■ PROVIDED RECORDS ■
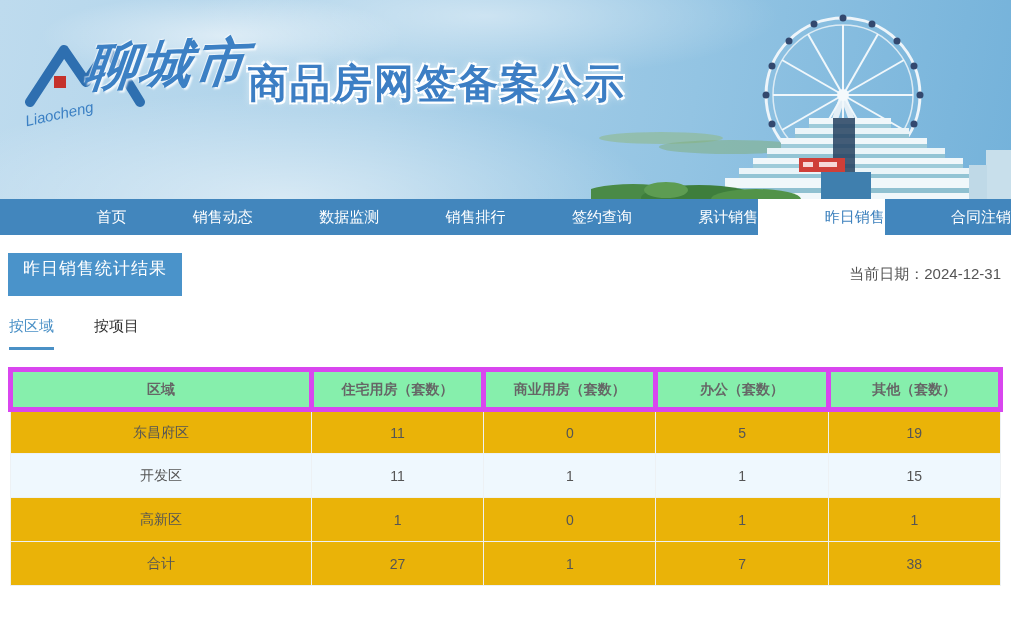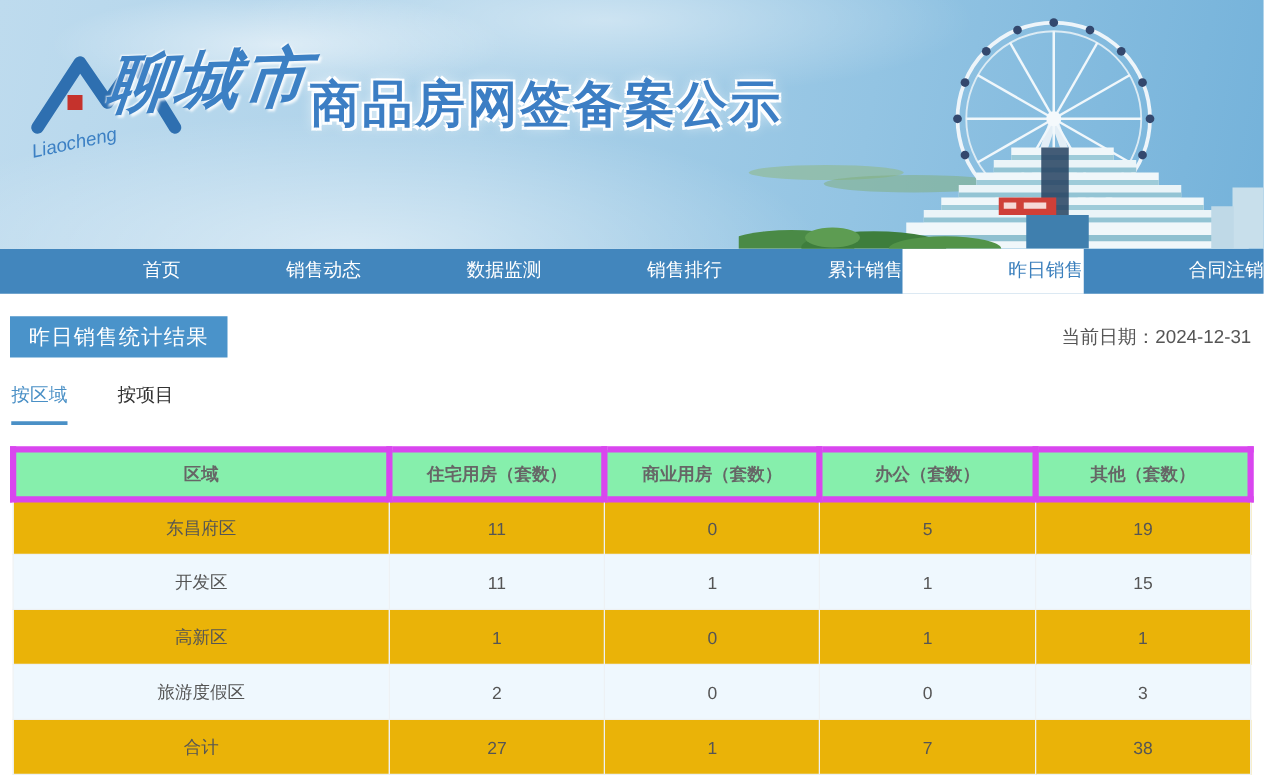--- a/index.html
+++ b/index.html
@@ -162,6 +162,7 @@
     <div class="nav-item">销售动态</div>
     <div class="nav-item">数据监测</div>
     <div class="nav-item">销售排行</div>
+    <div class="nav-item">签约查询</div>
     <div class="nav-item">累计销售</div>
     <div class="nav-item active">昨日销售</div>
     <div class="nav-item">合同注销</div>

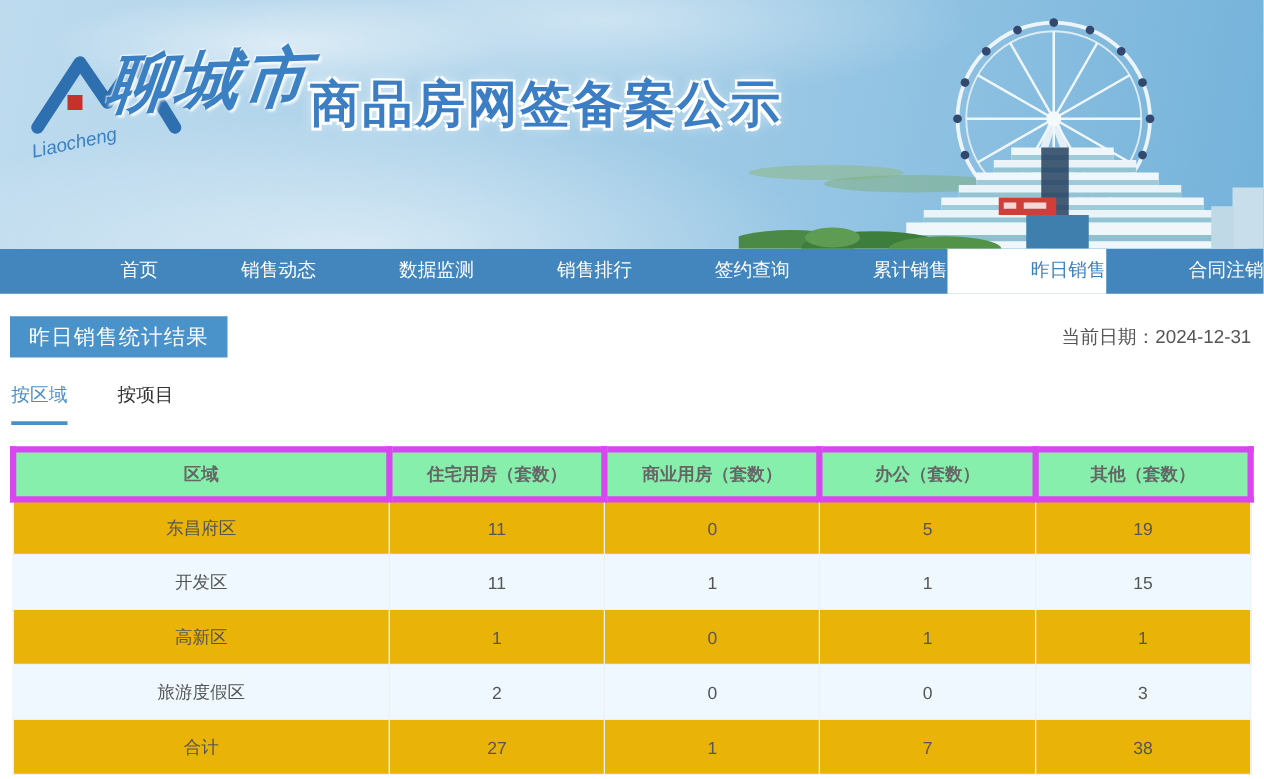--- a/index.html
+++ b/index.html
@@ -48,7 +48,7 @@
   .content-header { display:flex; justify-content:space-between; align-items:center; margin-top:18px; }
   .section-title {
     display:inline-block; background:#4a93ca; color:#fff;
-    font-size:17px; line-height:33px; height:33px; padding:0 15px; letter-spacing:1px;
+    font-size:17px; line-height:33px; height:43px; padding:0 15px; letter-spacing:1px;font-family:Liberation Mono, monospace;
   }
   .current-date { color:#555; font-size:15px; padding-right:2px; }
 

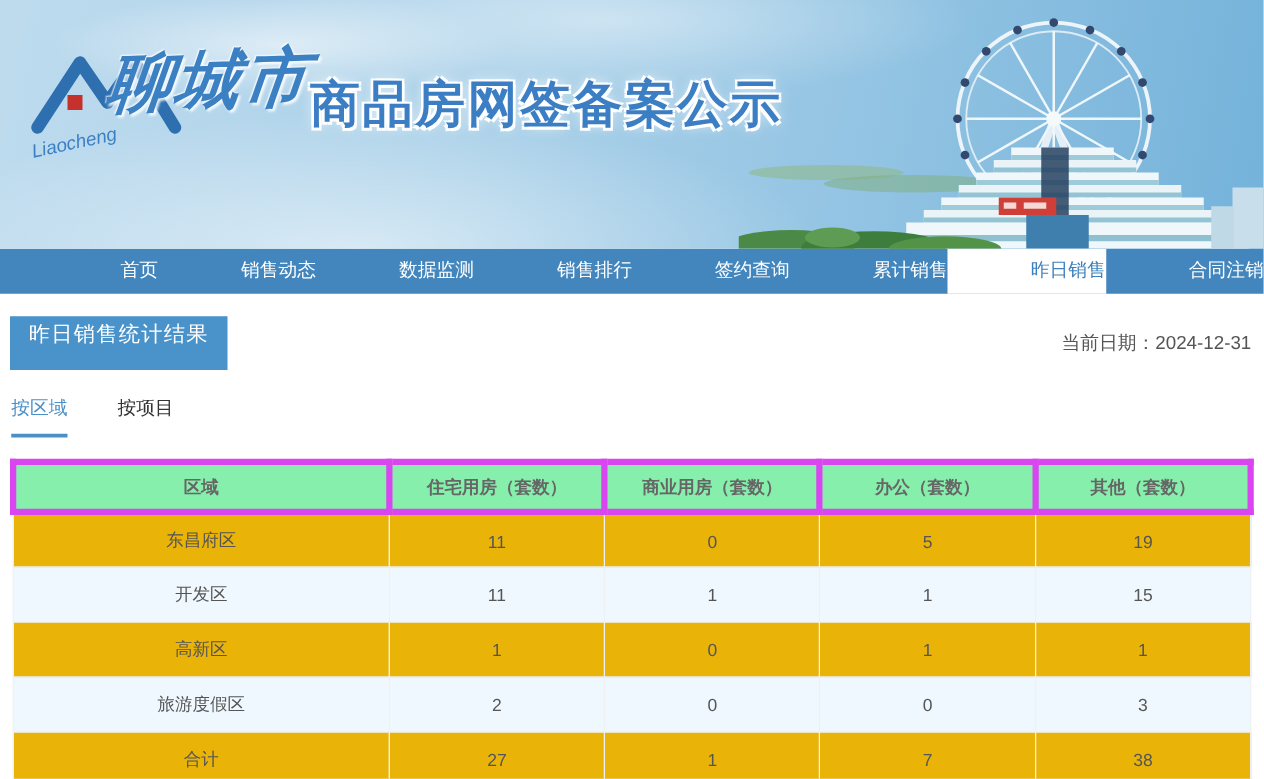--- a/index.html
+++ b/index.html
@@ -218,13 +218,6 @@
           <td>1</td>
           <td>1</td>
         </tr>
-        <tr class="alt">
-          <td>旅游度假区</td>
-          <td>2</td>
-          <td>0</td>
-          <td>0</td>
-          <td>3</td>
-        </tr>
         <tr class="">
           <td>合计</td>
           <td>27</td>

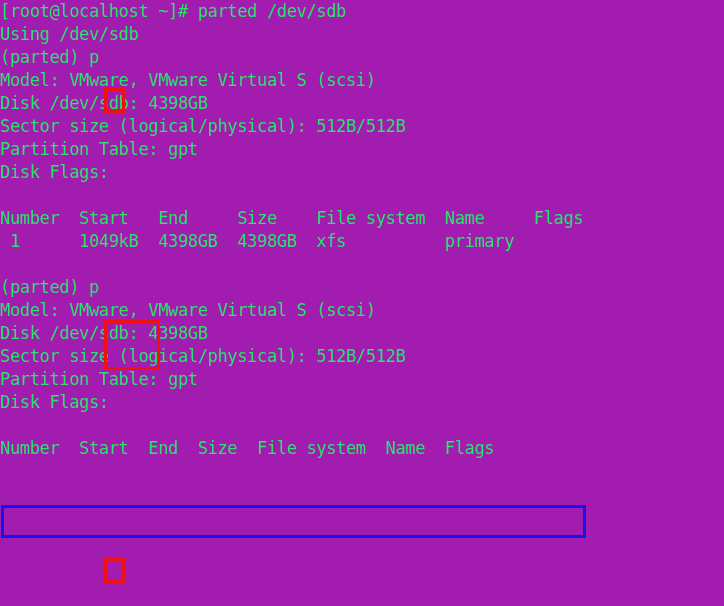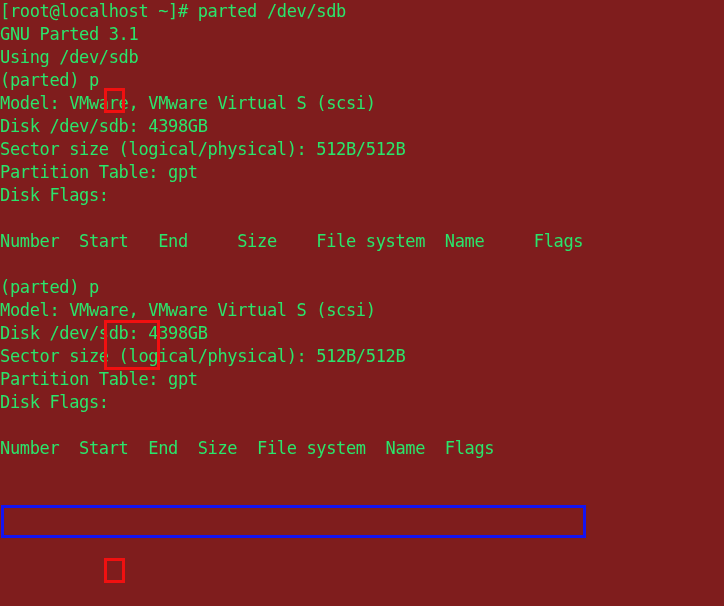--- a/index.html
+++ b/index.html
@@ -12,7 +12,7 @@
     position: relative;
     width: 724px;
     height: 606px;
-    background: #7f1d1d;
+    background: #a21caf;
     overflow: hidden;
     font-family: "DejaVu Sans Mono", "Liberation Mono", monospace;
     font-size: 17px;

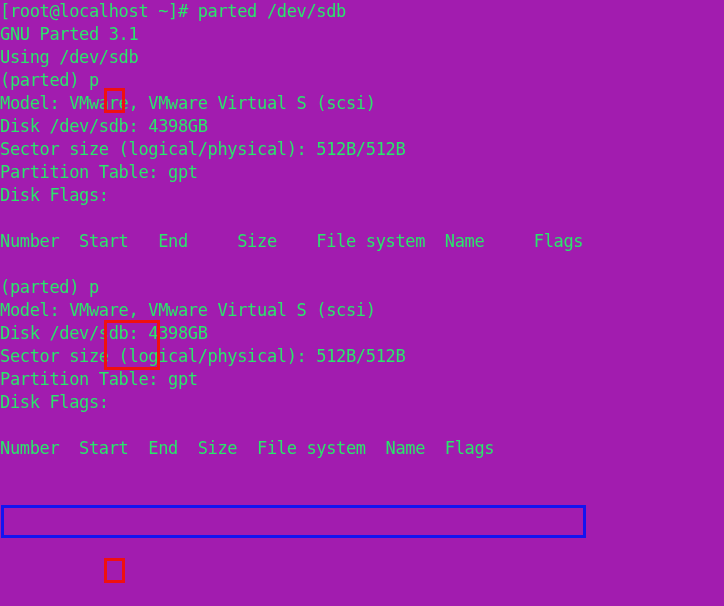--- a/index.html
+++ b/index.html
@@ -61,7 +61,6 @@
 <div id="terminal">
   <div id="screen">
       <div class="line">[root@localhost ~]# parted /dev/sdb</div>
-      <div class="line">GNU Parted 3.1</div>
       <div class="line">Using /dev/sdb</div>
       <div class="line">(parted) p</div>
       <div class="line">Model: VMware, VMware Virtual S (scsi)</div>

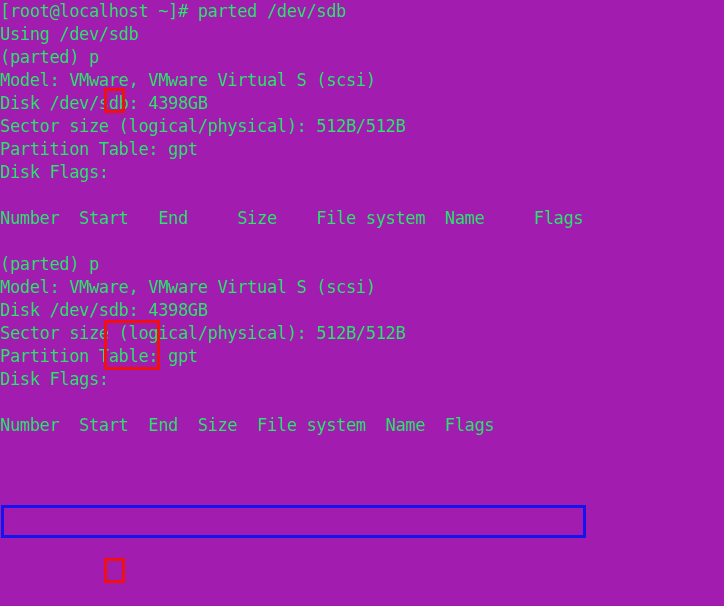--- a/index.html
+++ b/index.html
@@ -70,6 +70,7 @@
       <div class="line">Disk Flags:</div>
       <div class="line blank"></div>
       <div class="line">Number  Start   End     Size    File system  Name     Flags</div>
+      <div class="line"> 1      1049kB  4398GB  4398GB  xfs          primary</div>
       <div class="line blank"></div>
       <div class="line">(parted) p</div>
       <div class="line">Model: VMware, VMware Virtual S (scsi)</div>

■ TASK DETAILS ■
Since the copy must exclude the pictures, transcribe only the text of the records, word for word.

■ FINAL ANSWER ■
--- a/index.html
+++ b/index.html
@@ -162,6 +162,7 @@
     <div class="nav-item">销售动态</div>
     <div class="nav-item">数据监测</div>
     <div class="nav-item">销售排行</div>
+    <div class="nav-item">签约查询</div>
     <div class="nav-item">累计销售</div>
     <div class="nav-item active">昨日销售</div>
     <div class="nav-item">合同注销</div>

--- a/index.html
+++ b/index.html
@@ -48,7 +48,7 @@
   .content-header { display:flex; justify-content:space-between; align-items:center; margin-top:18px; }
   .section-title {
     display:inline-block; background:#4a93ca; color:#fff;
-    font-size:17px; line-height:33px; height:33px; padding:0 15px; letter-spacing:1px;
+    font-size:17px; line-height:33px; height:43px; padding:0 15px; letter-spacing:1px;font-family:Liberation Mono, monospace;
   }
   .current-date { color:#555; font-size:15px; padding-right:2px; }
 

--- a/index.html
+++ b/index.html
@@ -218,13 +218,6 @@
           <td>1</td>
           <td>1</td>
         </tr>
-        <tr class="alt">
-          <td>旅游度假区</td>
-          <td>2</td>
-          <td>0</td>
-          <td>0</td>
-          <td>3</td>
-        </tr>
         <tr class="">
           <td>合计</td>
           <td>27</td>

--- a/index.html
+++ b/index.html
@@ -12,7 +12,7 @@
     position: relative;
     width: 724px;
     height: 606px;
-    background: #7f1d1d;
+    background: #a21caf;
     overflow: hidden;
     font-family: "DejaVu Sans Mono", "Liberation Mono", monospace;
     font-size: 17px;

--- a/index.html
+++ b/index.html
@@ -61,7 +61,6 @@
 <div id="terminal">
   <div id="screen">
       <div class="line">[root@localhost ~]# parted /dev/sdb</div>
-      <div class="line">GNU Parted 3.1</div>
       <div class="line">Using /dev/sdb</div>
       <div class="line">(parted) p</div>
       <div class="line">Model: VMware, VMware Virtual S (scsi)</div>

--- a/index.html
+++ b/index.html
@@ -70,6 +70,7 @@
       <div class="line">Disk Flags:</div>
       <div class="line blank"></div>
       <div class="line">Number  Start   End     Size    File system  Name     Flags</div>
+      <div class="line"> 1      1049kB  4398GB  4398GB  xfs          primary</div>
       <div class="line blank"></div>
       <div class="line">(parted) p</div>
       <div class="line">Model: VMware, VMware Virtual S (scsi)</div>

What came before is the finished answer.